*ASSIGNMENT:* Only a number is expected here: the count of lines in this data where "teden" occurs.

##### RECORDS FOR THIS EXERCISE

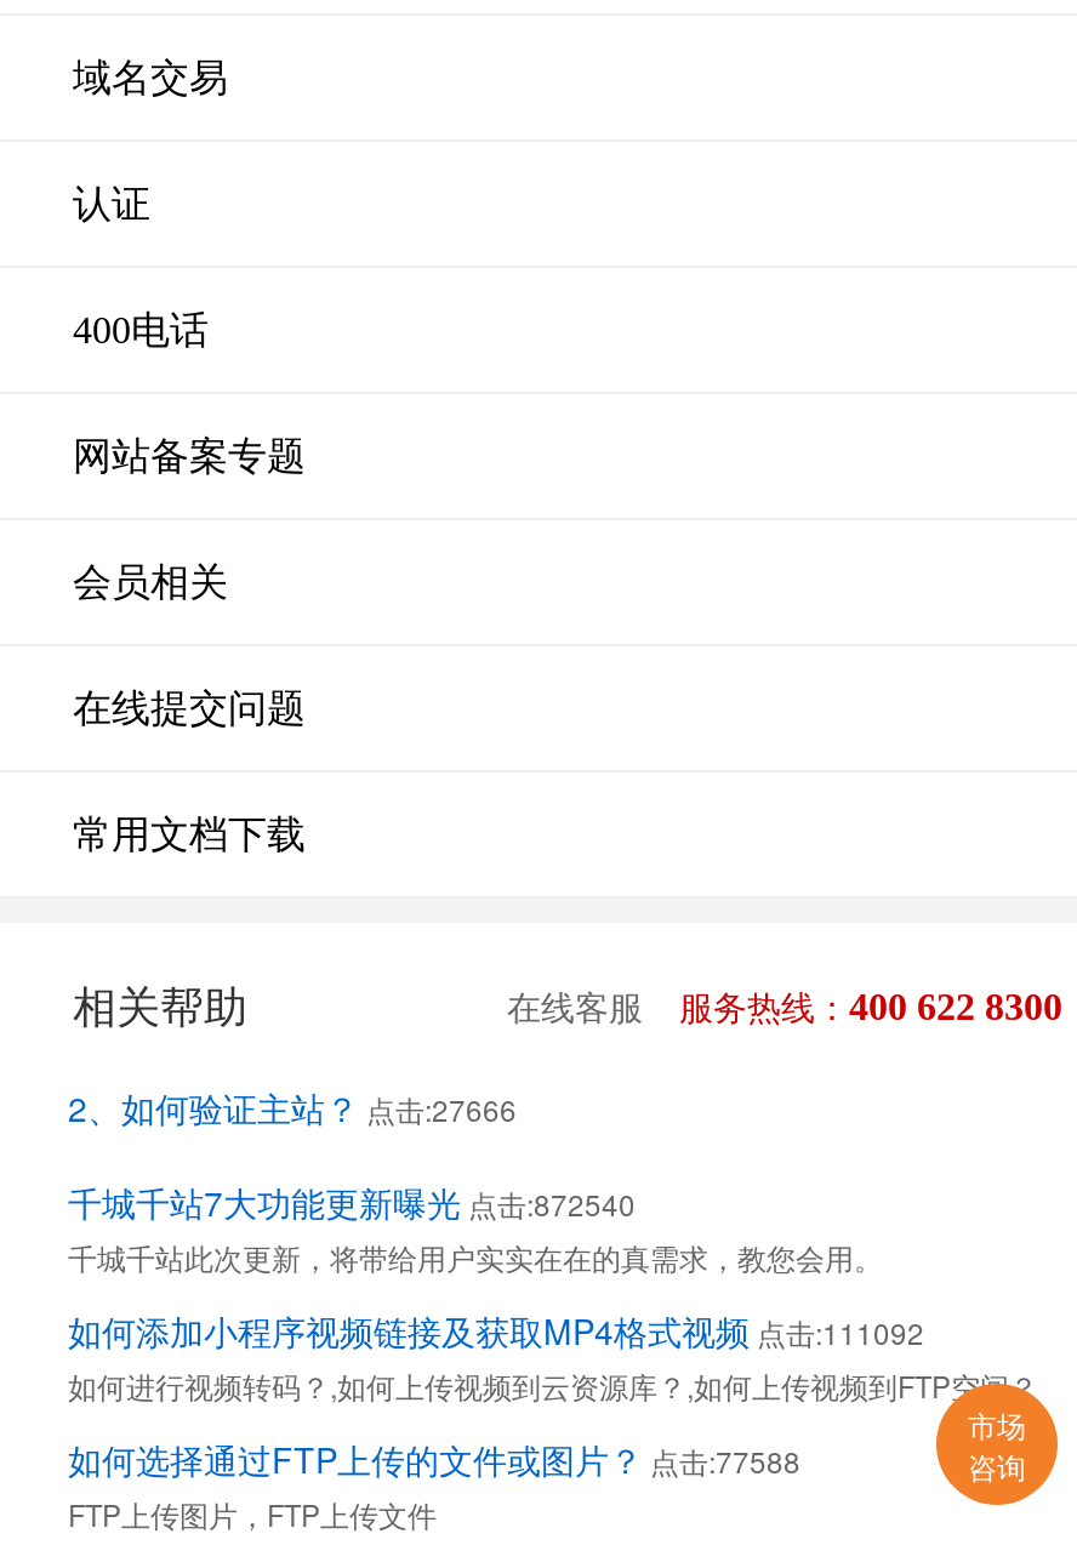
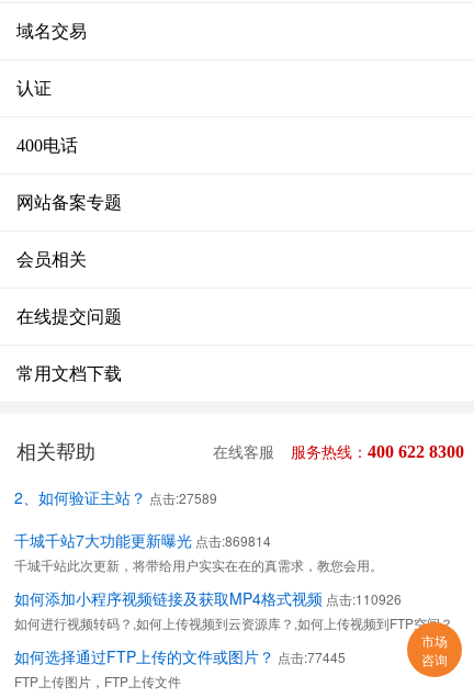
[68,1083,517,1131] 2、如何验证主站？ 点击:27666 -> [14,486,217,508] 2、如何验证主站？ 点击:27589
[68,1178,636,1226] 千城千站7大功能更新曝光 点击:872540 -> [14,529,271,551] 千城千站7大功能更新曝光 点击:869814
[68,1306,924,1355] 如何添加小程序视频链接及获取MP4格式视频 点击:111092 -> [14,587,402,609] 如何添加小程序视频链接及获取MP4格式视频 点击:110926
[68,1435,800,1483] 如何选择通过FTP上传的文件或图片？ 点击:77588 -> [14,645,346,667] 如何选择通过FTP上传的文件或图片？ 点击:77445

##########
##### RECORDS FOR THIS EXERCISE

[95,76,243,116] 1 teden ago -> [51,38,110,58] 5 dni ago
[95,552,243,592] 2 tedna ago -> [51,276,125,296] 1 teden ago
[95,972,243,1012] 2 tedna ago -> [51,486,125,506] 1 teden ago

##########

*TASK ANSWER:* 3